Aim of the exercise ▸
The records that follow should be returned exactly, pictures excluded.

The records ▸

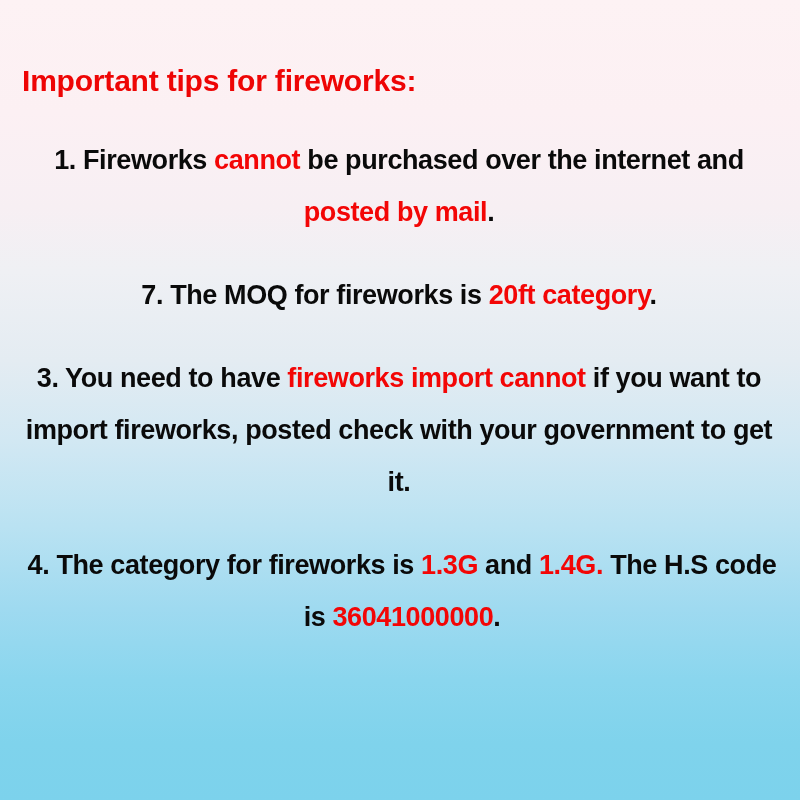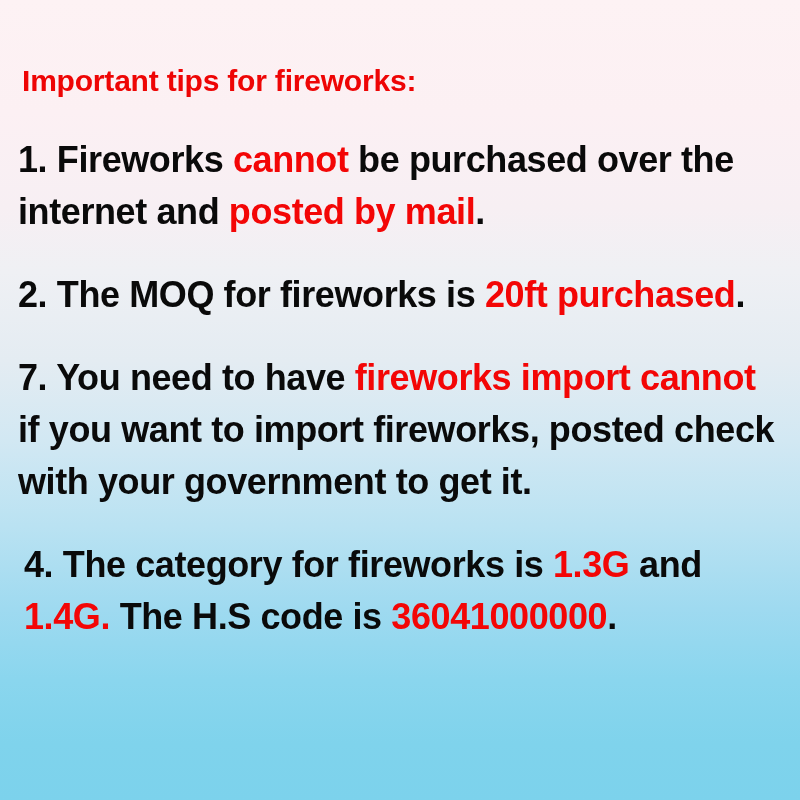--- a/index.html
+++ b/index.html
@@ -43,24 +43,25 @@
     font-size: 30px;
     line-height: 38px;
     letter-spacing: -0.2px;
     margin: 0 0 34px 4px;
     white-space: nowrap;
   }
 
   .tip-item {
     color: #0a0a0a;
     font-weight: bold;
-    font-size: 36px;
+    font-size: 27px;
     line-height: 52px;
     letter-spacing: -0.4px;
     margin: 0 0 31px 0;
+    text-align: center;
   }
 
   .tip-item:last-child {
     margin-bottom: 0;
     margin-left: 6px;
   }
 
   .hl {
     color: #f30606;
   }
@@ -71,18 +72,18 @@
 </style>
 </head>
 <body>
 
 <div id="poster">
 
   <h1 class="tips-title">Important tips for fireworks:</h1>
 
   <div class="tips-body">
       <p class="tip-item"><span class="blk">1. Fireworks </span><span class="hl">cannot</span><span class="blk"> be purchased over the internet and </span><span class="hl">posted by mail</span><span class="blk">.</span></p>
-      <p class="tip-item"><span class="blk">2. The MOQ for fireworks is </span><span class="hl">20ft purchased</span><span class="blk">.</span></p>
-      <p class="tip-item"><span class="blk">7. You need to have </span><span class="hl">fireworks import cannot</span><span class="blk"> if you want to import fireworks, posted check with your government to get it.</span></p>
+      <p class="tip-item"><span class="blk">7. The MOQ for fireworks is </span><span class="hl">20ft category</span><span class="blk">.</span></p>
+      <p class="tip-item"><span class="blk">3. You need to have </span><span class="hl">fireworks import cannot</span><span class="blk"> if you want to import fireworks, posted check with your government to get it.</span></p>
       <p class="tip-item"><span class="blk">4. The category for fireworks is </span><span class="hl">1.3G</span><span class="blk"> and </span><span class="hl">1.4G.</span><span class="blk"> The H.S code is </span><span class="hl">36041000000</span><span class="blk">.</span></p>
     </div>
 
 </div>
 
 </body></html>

Answer below ▸
--- a/index.html
+++ b/index.html
@@ -43,24 +43,25 @@
     font-size: 30px;
     line-height: 38px;
     letter-spacing: -0.2px;
     margin: 0 0 34px 4px;
     white-space: nowrap;
   }
 
   .tip-item {
     color: #0a0a0a;
     font-weight: bold;
-    font-size: 36px;
+    font-size: 27px;
     line-height: 52px;
     letter-spacing: -0.4px;
     margin: 0 0 31px 0;
+    text-align: center;
   }
 
   .tip-item:last-child {
     margin-bottom: 0;
     margin-left: 6px;
   }
 
   .hl {
     color: #f30606;
   }
@@ -71,18 +72,18 @@
 </style>
 </head>
 <body>
 
 <div id="poster">
 
   <h1 class="tips-title">Important tips for fireworks:</h1>
 
   <div class="tips-body">
       <p class="tip-item"><span class="blk">1. Fireworks </span><span class="hl">cannot</span><span class="blk"> be purchased over the internet and </span><span class="hl">posted by mail</span><span class="blk">.</span></p>
-      <p class="tip-item"><span class="blk">2. The MOQ for fireworks is </span><span class="hl">20ft purchased</span><span class="blk">.</span></p>
-      <p class="tip-item"><span class="blk">7. You need to have </span><span class="hl">fireworks import cannot</span><span class="blk"> if you want to import fireworks, posted check with your government to get it.</span></p>
+      <p class="tip-item"><span class="blk">7. The MOQ for fireworks is </span><span class="hl">20ft category</span><span class="blk">.</span></p>
+      <p class="tip-item"><span class="blk">3. You need to have </span><span class="hl">fireworks import cannot</span><span class="blk"> if you want to import fireworks, posted check with your government to get it.</span></p>
       <p class="tip-item"><span class="blk">4. The category for fireworks is </span><span class="hl">1.3G</span><span class="blk"> and </span><span class="hl">1.4G.</span><span class="blk"> The H.S code is </span><span class="hl">36041000000</span><span class="blk">.</span></p>
     </div>
 
 </div>
 
 </body></html>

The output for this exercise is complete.